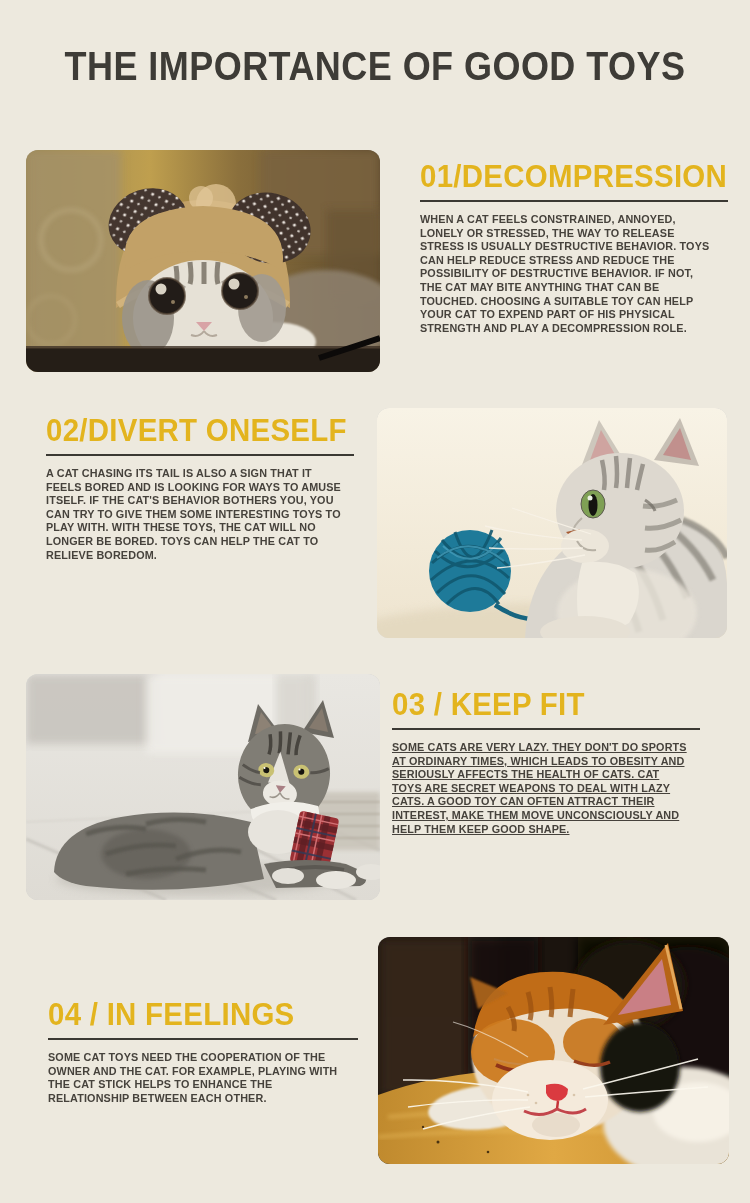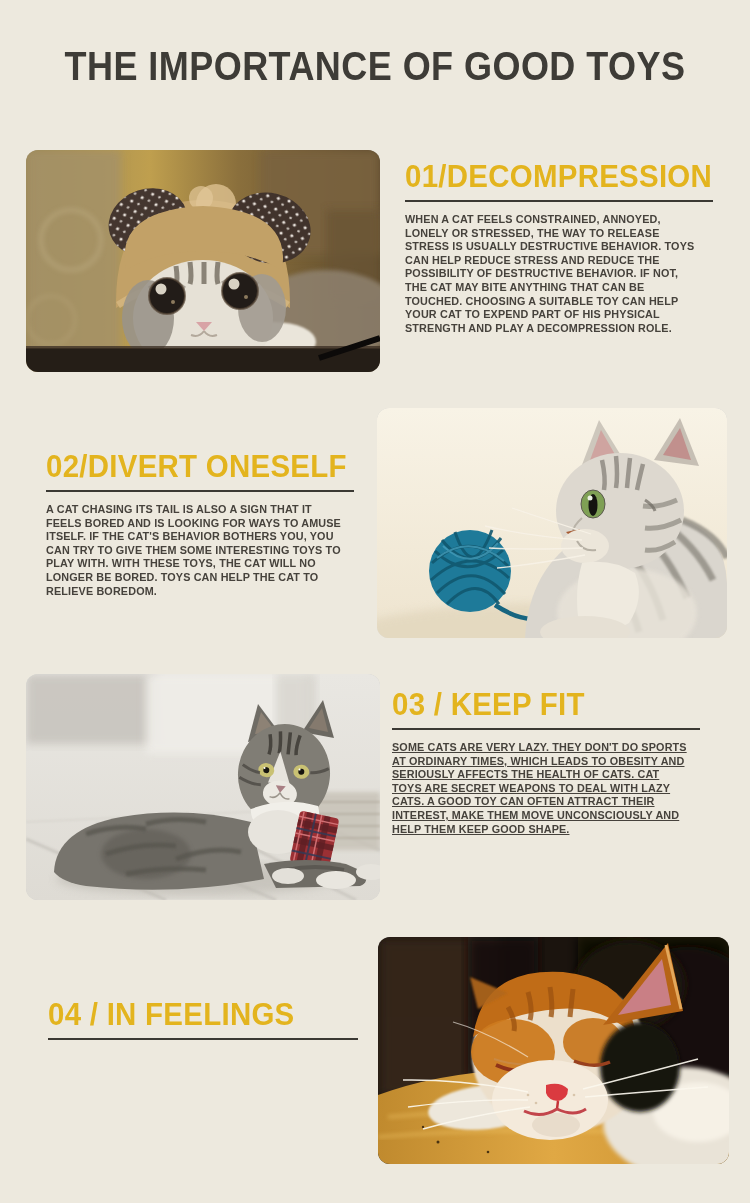--- a/index.html
+++ b/index.html
@@ -43,7 +43,7 @@
     background:#ccc;
   }
   .photo svg{display:block;width:100%;height:100%;}
-  .t1{left:405px;top:160px;width:308px;}
+  .t1{left:420px;top:160px;width:308px;}
   .t2{left:46px; top:450px;width:308px;}
   .t3{left:392px;top:688px;width:308px;}
   .t4{left:48px; top:998px;width:310px;}

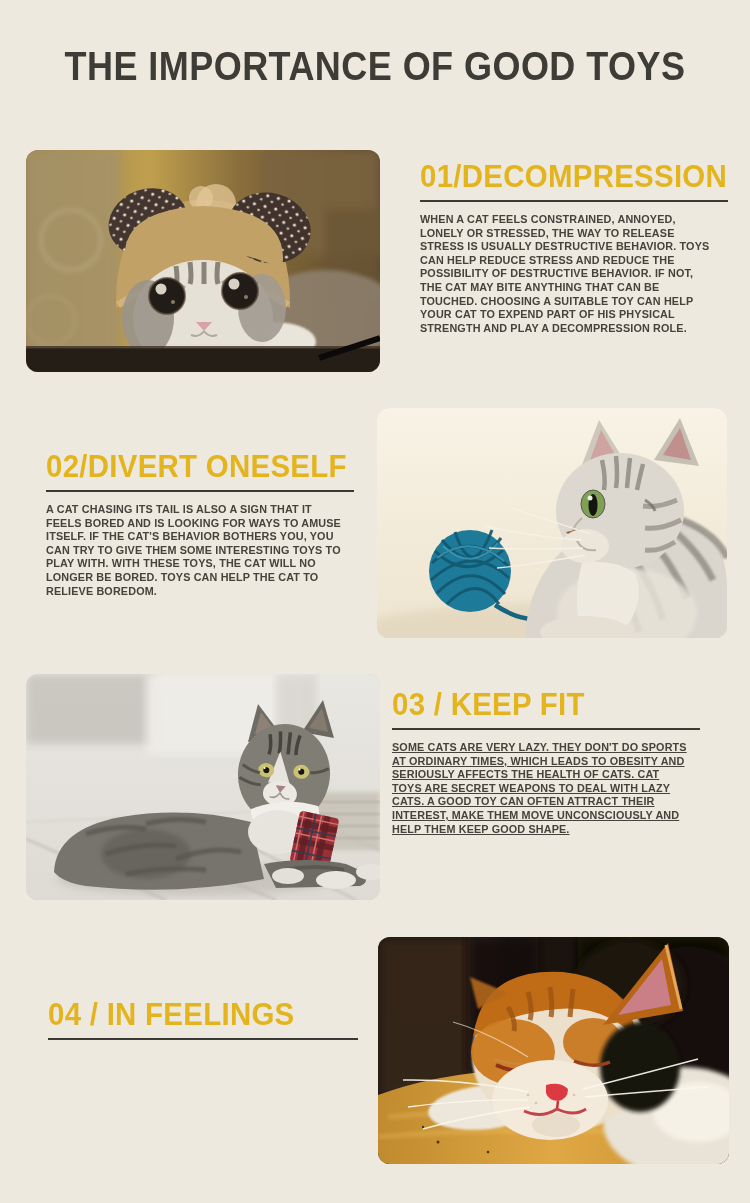--- a/index.html
+++ b/index.html
@@ -44,7 +44,7 @@
   }
   .photo svg{display:block;width:100%;height:100%;}
   .t1{left:420px;top:160px;width:308px;}
-  .t2{left:46px; top:450px;width:308px;}
+  .t2{left:46px; top:414px;width:308px;}
   .t3{left:392px;top:688px;width:308px;}
   .t4{left:48px; top:998px;width:310px;}
   .p1{left:26px; top:150px;width:354px;height:222px;}

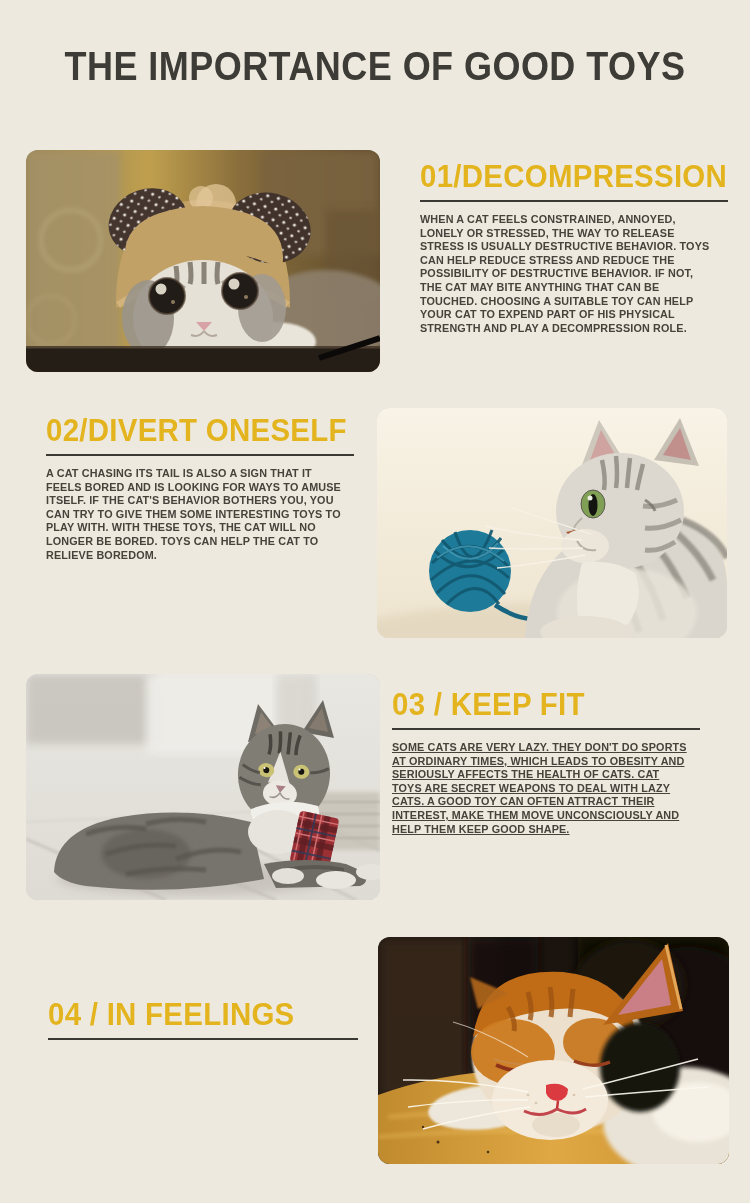--- a/index.html
+++ b/index.html
@@ -243,6 +243,7 @@
   <div class="text-block t4">
     <div class="sec-heading" style="color: rgb(227, 180, 30);">04 / IN FEELINGS</div>
     <hr class="sec-underline" style="border-top-color: rgb(59, 57, 51);">
+    <p class="sec-body" style="color: rgb(70, 66, 60);">SOME CAT TOYS NEED THE COOPERATION OF THE OWNER AND THE CAT. FOR EXAMPLE, PLAYING WITH THE CAT STICK HELPS TO ENHANCE THE RELATIONSHIP BETWEEN EACH OTHER.</p>
   </div>
 
   <div class="photo p4" role="img" aria-label="Calico kitten sleeping on a warm wooden floor">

- **Problem to solve**:
Reproduce each line of the records exactly, omitting any picture.

- **Expected answer**:
--- a/index.html
+++ b/index.html
@@ -43,7 +43,7 @@
     background:#ccc;
   }
   .photo svg{display:block;width:100%;height:100%;}
-  .t1{left:405px;top:160px;width:308px;}
+  .t1{left:420px;top:160px;width:308px;}
   .t2{left:46px; top:450px;width:308px;}
   .t3{left:392px;top:688px;width:308px;}
   .t4{left:48px; top:998px;width:310px;}

--- a/index.html
+++ b/index.html
@@ -44,7 +44,7 @@
   }
   .photo svg{display:block;width:100%;height:100%;}
   .t1{left:420px;top:160px;width:308px;}
-  .t2{left:46px; top:450px;width:308px;}
+  .t2{left:46px; top:414px;width:308px;}
   .t3{left:392px;top:688px;width:308px;}
   .t4{left:48px; top:998px;width:310px;}
   .p1{left:26px; top:150px;width:354px;height:222px;}

--- a/index.html
+++ b/index.html
@@ -243,6 +243,7 @@
   <div class="text-block t4">
     <div class="sec-heading" style="color: rgb(227, 180, 30);">04 / IN FEELINGS</div>
     <hr class="sec-underline" style="border-top-color: rgb(59, 57, 51);">
+    <p class="sec-body" style="color: rgb(70, 66, 60);">SOME CAT TOYS NEED THE COOPERATION OF THE OWNER AND THE CAT. FOR EXAMPLE, PLAYING WITH THE CAT STICK HELPS TO ENHANCE THE RELATIONSHIP BETWEEN EACH OTHER.</p>
   </div>
 
   <div class="photo p4" role="img" aria-label="Calico kitten sleeping on a warm wooden floor">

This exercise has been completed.